Buzz Aldrin: NASA Must ‘Retire’ International Space Station, Invest In Mars Missions
Astronaut Buzz Aldrin has made it clear that the National Aeronautics and Space Administration (NASA) cannot maintain funding the International Space Station (ISS) and be at the forefront of deploying manned missions to Mars at the same time. The Apollo 11 astronaut told a conference audience in Washington that there are ways that the ISS can continue operating and Mars missions can be launched, but NASA could not afford to do both. He insisted that NASA had to either “retire” the ISS or turn it over to other agencies and/or organizations so as to allow the space agency to concentrate its funds and efforts on Mars.
Space reported this week that Buzz Aldrin, the second man to set foot on the Moon, said that, while speaking at the 2017 Humans To Mars conference in Washington, D.C., on May 9, NASA simply could not afford to continue subsidizing the ISS and move forward with what he sees as more important Mars missions in the near future.
“We must retire the ISS as soon as possible. We simply cannot afford $3.5 billion a year of that cost.”

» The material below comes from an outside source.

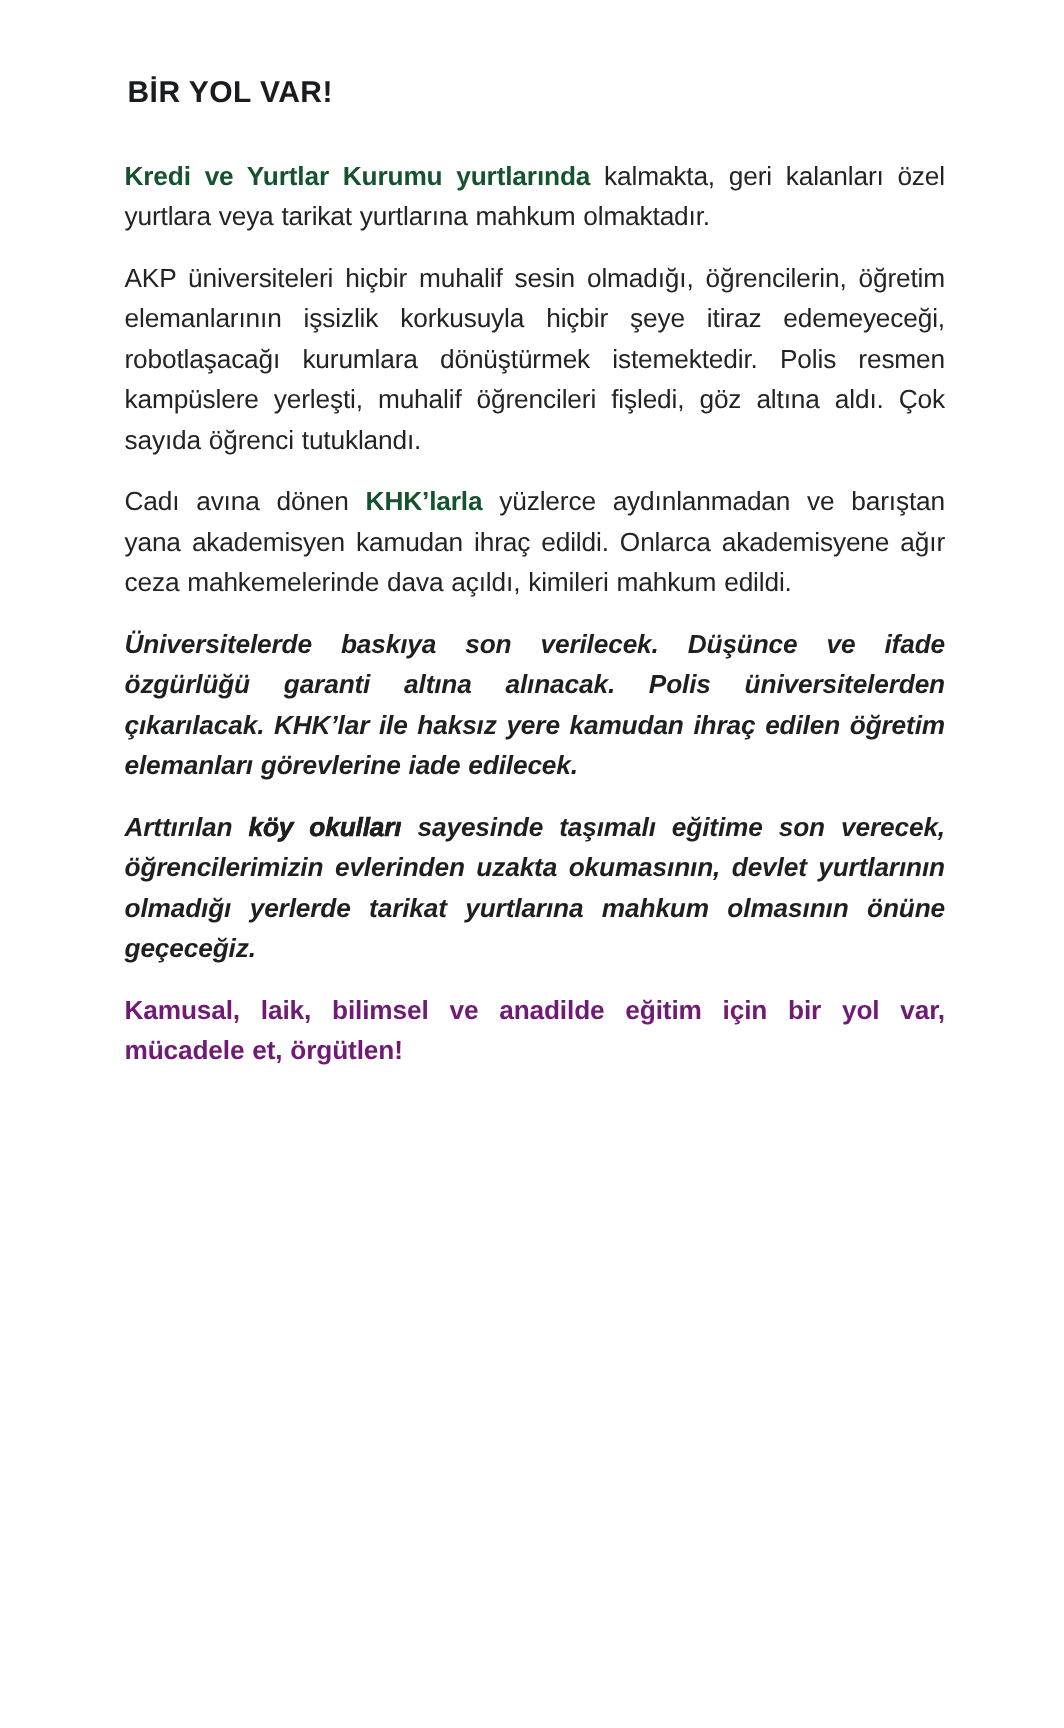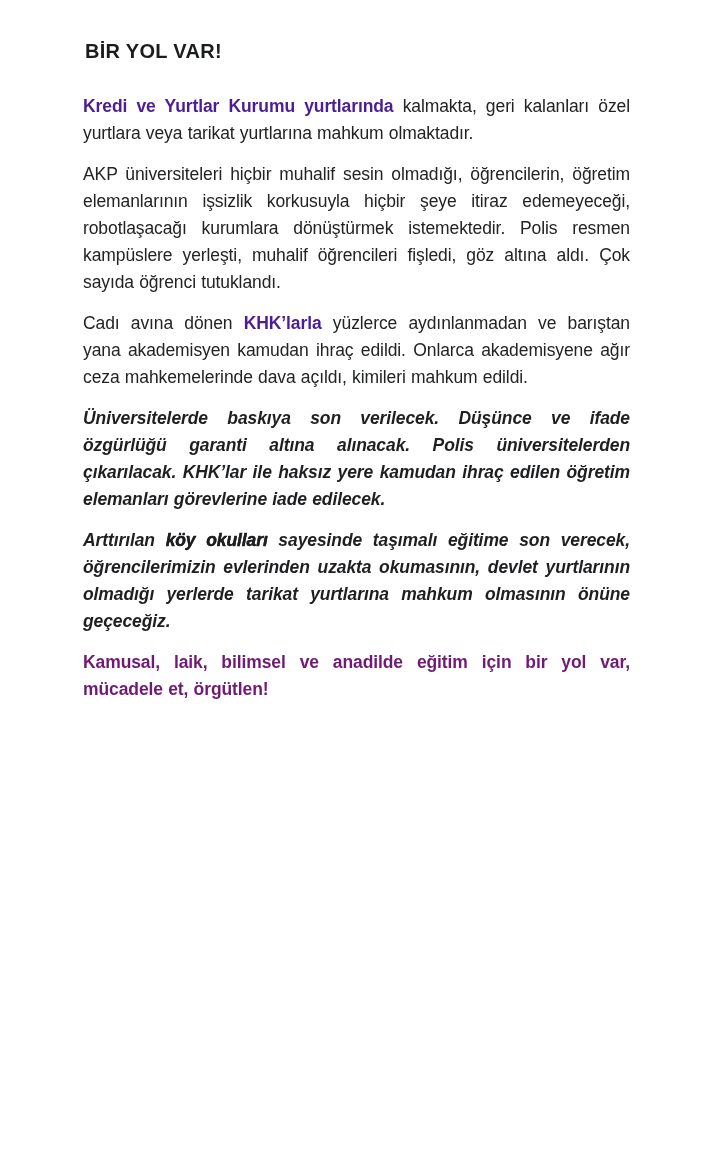"BİR YOL VAR!" .page { padding: 39px 79px 0 83px -> 50px 79px 0 83px }
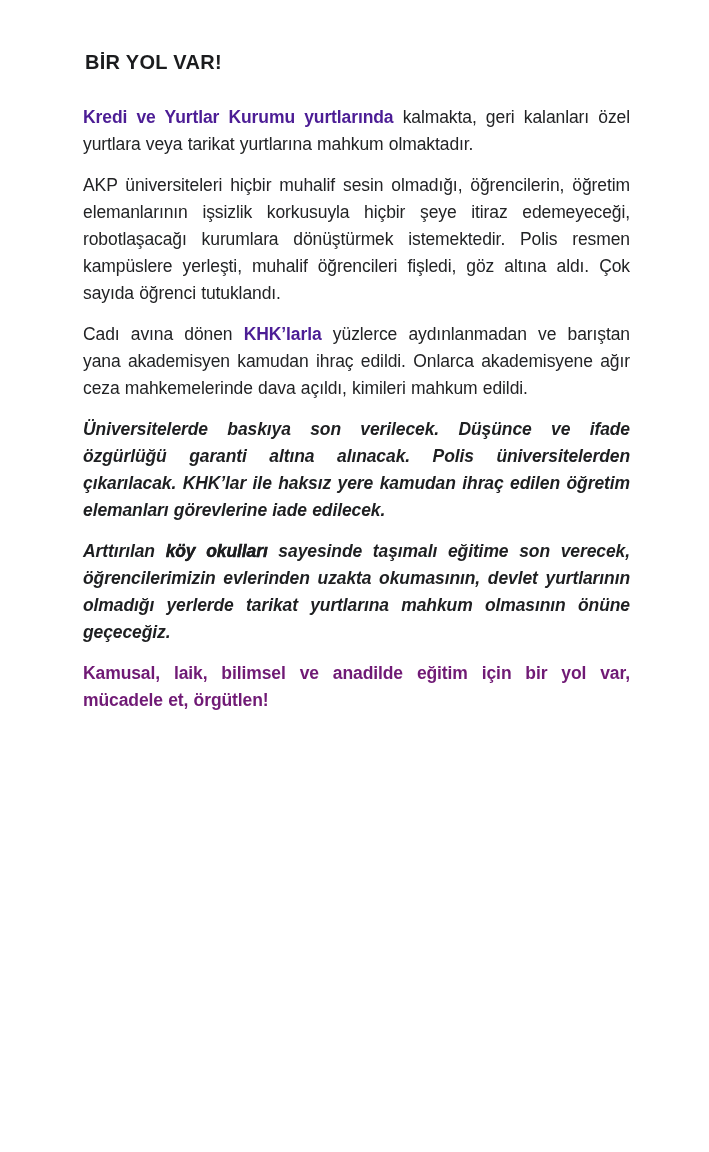"Kredi ve Yurtlar Kurumu yurtlarında" .lead-bold { color: #4c1d95 -> #14532d }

As it stands, NASA plans to continue funding the ISS at least until 2024. The Obama administration extended the American portion of the contract to keep the space station operational in 2014 (per The Washington Post), adding four more years to the agreement that would have expired in 2020. The United States, through NASA, currently shoulders most of the ISS’ annual budget, and that eats up over one-sixth of NASA’s annual $17 billion budget. Aldrin insists the money should be spent on getting humanity to Mars.

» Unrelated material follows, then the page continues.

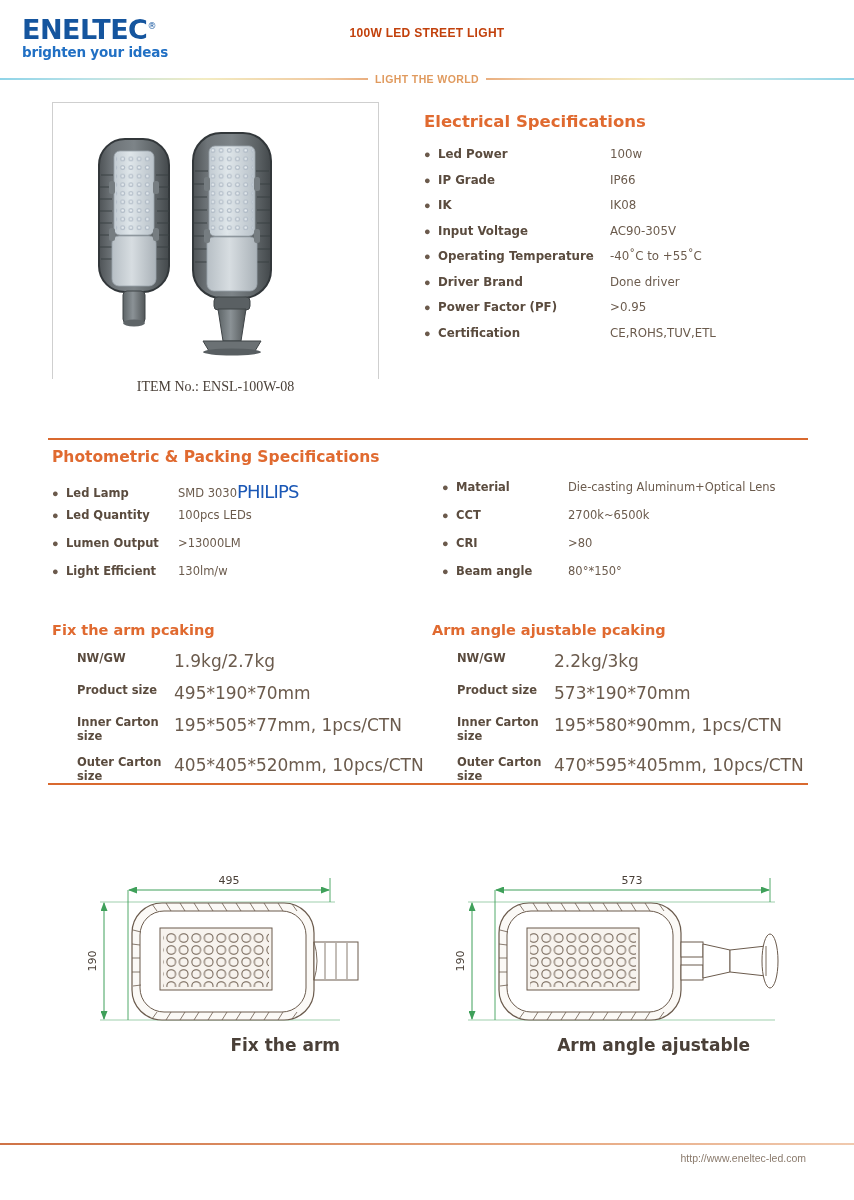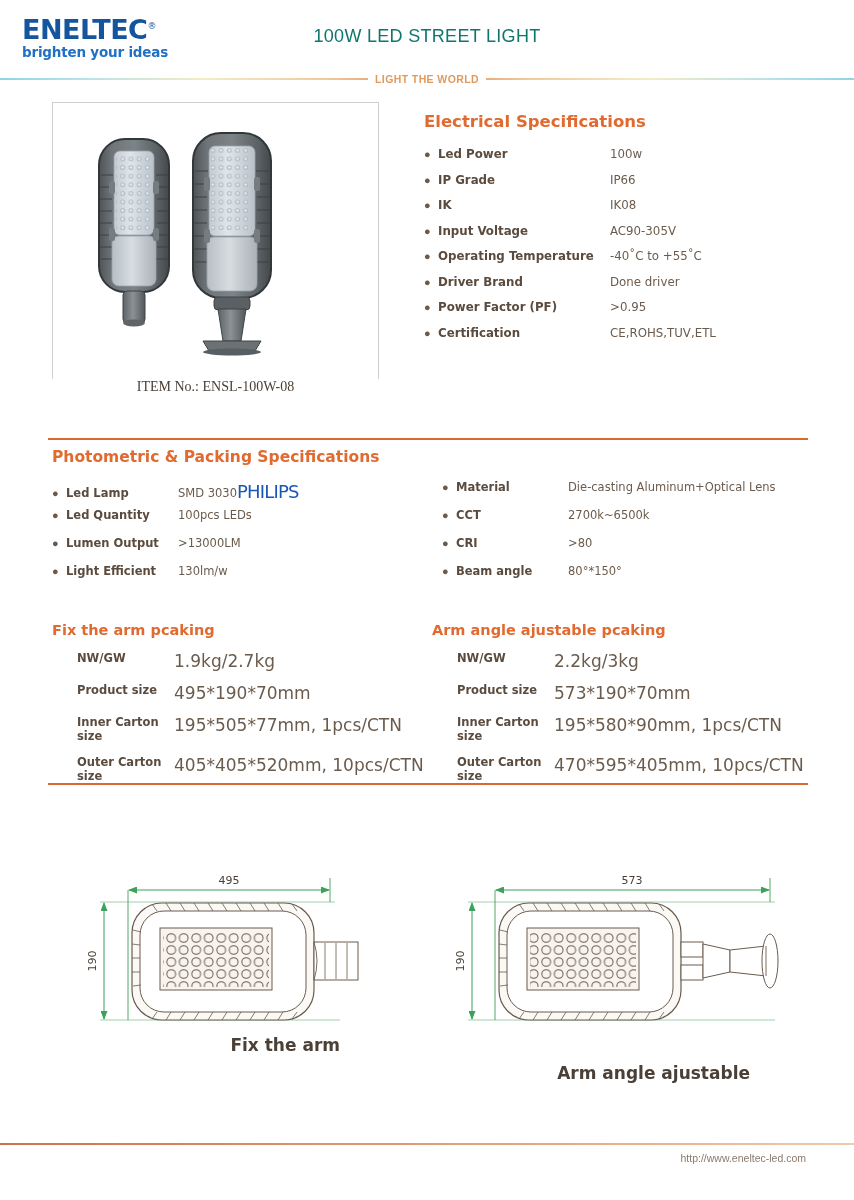"100W LED STREET LIGHT" .header-title { color: #0f766e -> #c2410c; font-size: 18px -> 12px; font-weight: normal -> bold }
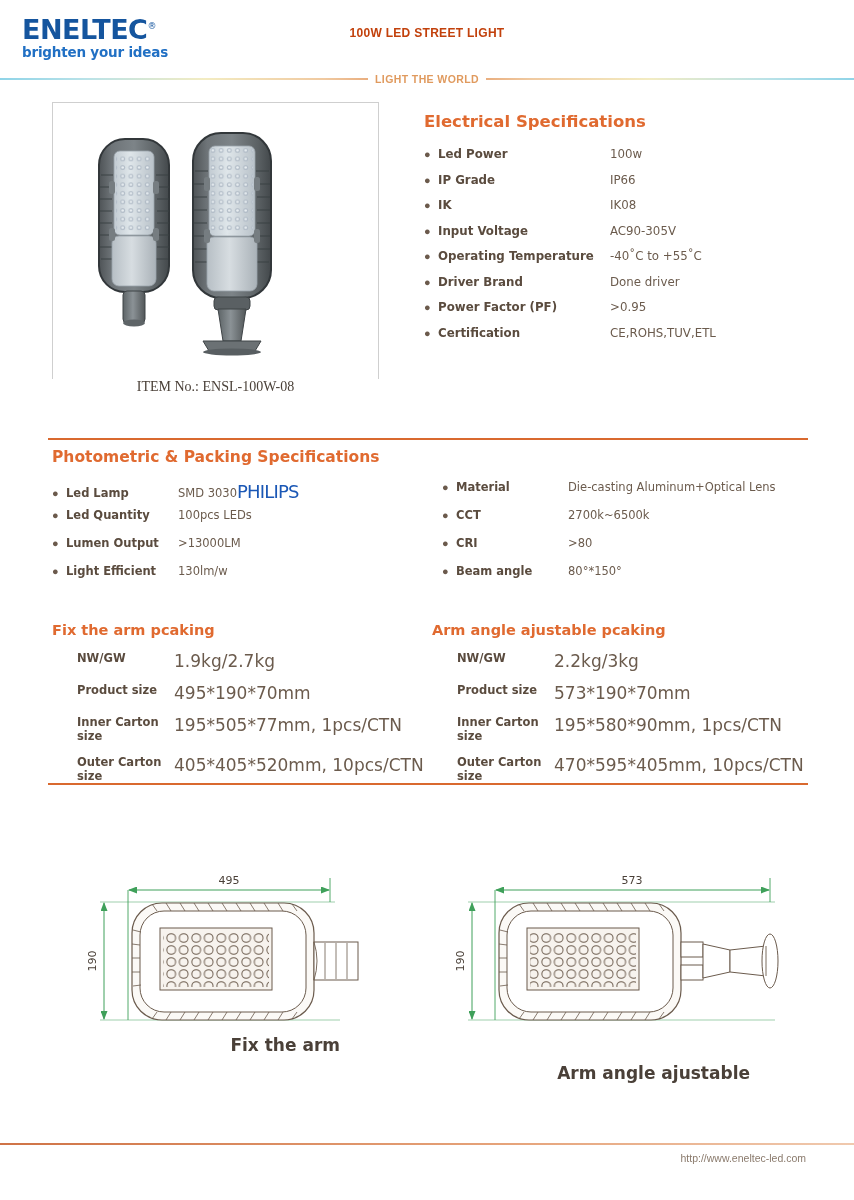"Arm angle ajustable" #cap-right { margin-top: 28px -> none }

According to the 87-year-old Aldrin, who has advocated an aggressive Mars mission policy for years, NASA should begin handing over operations on board the ISS and other Low Earth Orbit (LEO) activities to private sector organizations and companies. According to Space, the agency has been doing so, awarding contracts in recent years to companies such as SpaceX, Orbital ATK and Boeing that commission the private enterprises to ferry cargo and crew to and from the ISS. But Aldrin’s vision sees those same entities (and others) as expanding humanity’s LEO outposts, even building other space stations to orbit the Earth.
According to the Daily Mail, NASA has been proactively implementing plans for increased private sector involvement in space operations since 2014, apparently heeding the advice of a National Research Council (NRC) report issued in June 2014 that cautioned NASA that it was “doomed to fail” if something was not done to alter its then current plans on reaching Mars.
Aldrin said at the conference that the next step in getting to Mars — with the ultimate goal being to colonize the Red Planet — would be the creation of what he refers to as “cyclers,” durable spacecraft designed to move between two destinations in an efficient delivery circuit conveying people and cargo back and forth.
The astronaut said that the optimal commercial space station would be constructed at an orbit to ensure greater cooperation with China, which has plans to have its own space station operational by 2022. The “cyclers,” which should be built for longevity, would become the “foundation for human transportation,” he said.
Aldrin’s insistence on a cooperative space relationship with China is at odds with current U.S. space policy, where, since 2011, it has been illegal for NASA and/or the White House Office of Science and Technology Policy (OSTP) to work with or share technological information with the Chinese.
Aldrin’s vision foresees international cooperation for the next steps toward venturing to Mars. This would involve an international lunar base (a project already being discussed between the European Space Agency and China) where technologies could be developed and employed to launch the first Mars mission. Here, a second set of long-distance “cyclers” would be constructed and deployed for the exploration, colonization, and the continued maintenance of a human bridgehead and colony on the Red Planet.
The astronaut said that colonizing could begin in the 2030s.
“Let’s be certain that we’ve developed a sustainable plan to stay on Mars,” he said. “No flags and footprints this time.”
The push outward into the Solar System has only gotten as far as the Moon, as far as manned exploration is concerned. And there is indeed undisturbed footprints and an American flag on its dusty surface. The last man to set foot on the Moon was astronaut Gene Cernan, who did so as a member of the Apollo 17 lunar mission in 1972.
The ISS is currently funded for operations through 2024, when Rocosmos, Russia’s space agency, said, according to a 2015 article in Space News, it will no longer participate and take its two station modules with it when the last cosmonaut departs. If further funding is denied the ISS, the station is designed to deorbit and fall back to Earth at a later date.